## MATERIAL FOR THIS TASK
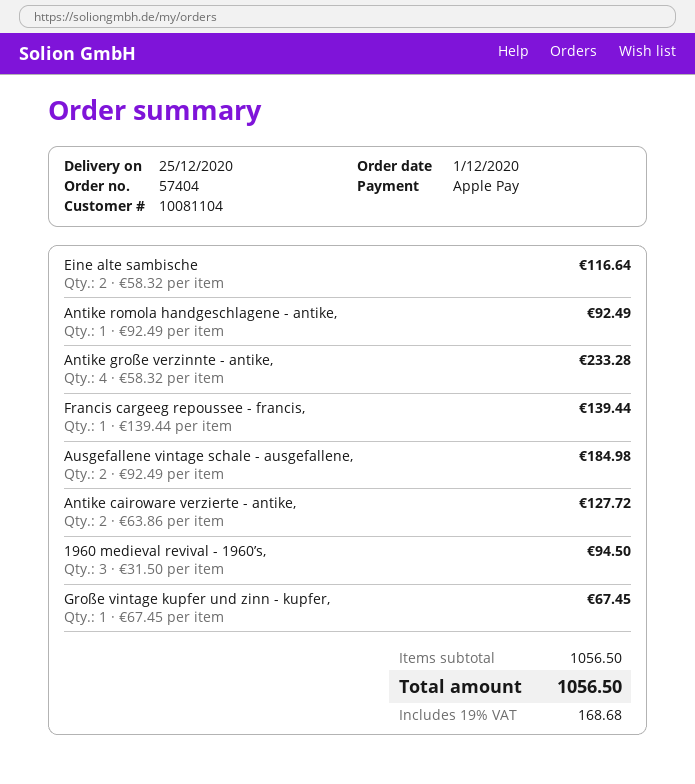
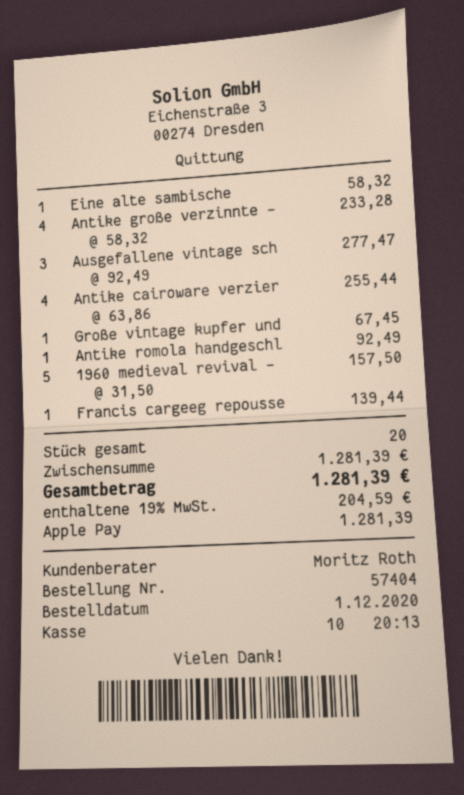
Eine alte sambische: 2 x 58.32 = 116.64 -> 1 x 58.32 = 58.32
Ausgefallene vintage schale - ausgefallene,: 2 x 92.49 = 184.98 -> 3 x 92.49 = 277.47
Antike cairoware verzierte - antike,: 2 x 63.86 = 127.72 -> 4 x 63.86 = 255.44
1960 medieval revival - 1960’s,: 3 x 31.50 = 94.50 -> 5 x 31.50 = 157.50
subtotal: 1056.50 -> 1281.39
tax: 19% = 168.68 -> 19% = 204.59
total: 1056.50 -> 1281.39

## EXERCISE AIM
Print exactly, and only, the lines from the line containing "Ausgefallene vintage schale" through the final line of the records, both included.

## ANSWER TO THIS TASK
Ausgefallene vintage schale - ausgefallene,: 2 x 92.49 = 184.98 -> 3 x 92.49 = 277.47
Antike cairoware verzierte - antike,: 2 x 63.86 = 127.72 -> 4 x 63.86 = 255.44
1960 medieval revival - 1960’s,: 3 x 31.50 = 94.50 -> 5 x 31.50 = 157.50
subtotal: 1056.50 -> 1281.39
tax: 19% = 168.68 -> 19% = 204.59
total: 1056.50 -> 1281.39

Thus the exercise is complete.